-- Data shown follows --

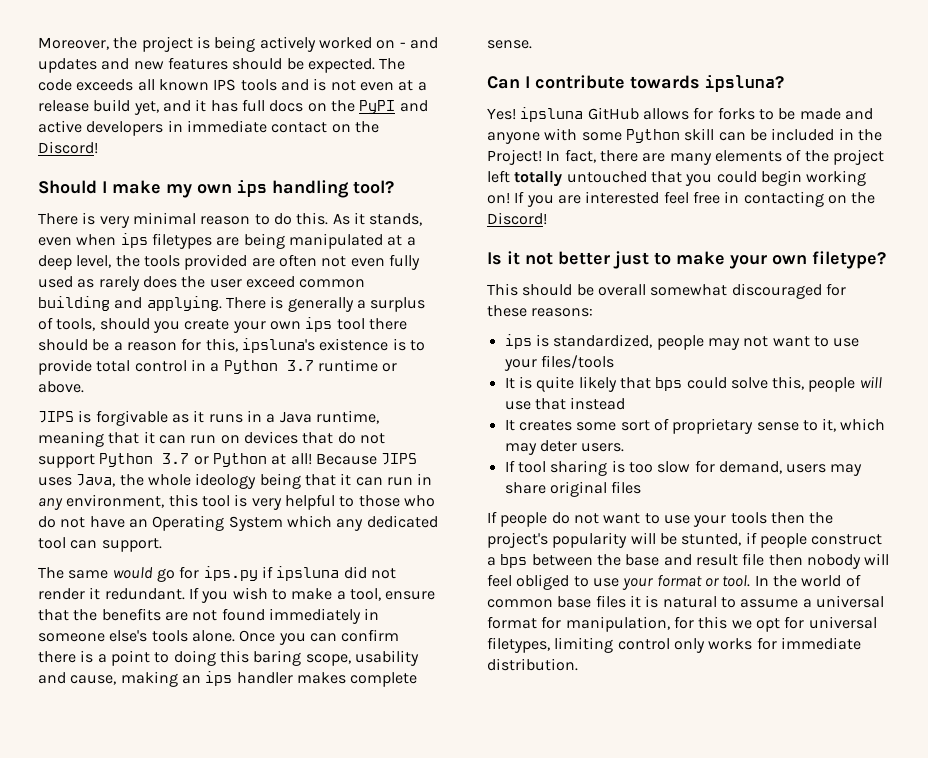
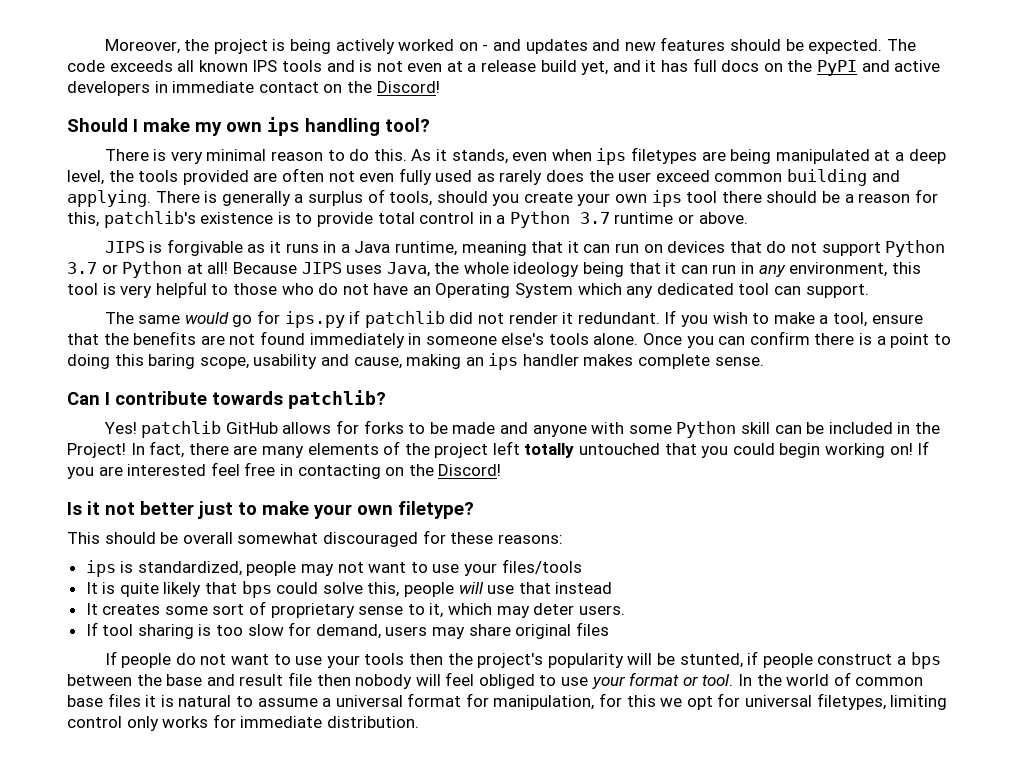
- There is generally a surplus of tools, should you create your own ips tool there should be a reason for this, ipsluna's existence is to provide total control in a Python 3.7 runtime or above.
+ There is generally a surplus of tools, should you create your own ips tool there should be a reason for this, patchlib's existence is to provide total control in a Python 3.7 runtime or above.
- The same would go for ips.py if ipsluna did not render it redundant.
+ The same would go for ips.py if patchlib did not render it redundant.
- Can I contribute towards ipsluna?
+ Can I contribute towards patchlib?
- Yes! ipsluna GitHub allows for forks to be made and anyone with some Python skill can be included in the Project!
+ Yes! patchlib GitHub allows for forks to be made and anyone with some Python skill can be included in the Project!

-- Data shown concluded --

> Required work: The answer must consist of the lines from the one with "- Yes! ipsluna" through the final line of the entries above, exactly as they are, and nothing else.

> Output for this task:
- Yes! ipsluna GitHub allows for forks to be made and anyone with some Python skill can be included in the Project!
+ Yes! patchlib GitHub allows for forks to be made and anyone with some Python skill can be included in the Project!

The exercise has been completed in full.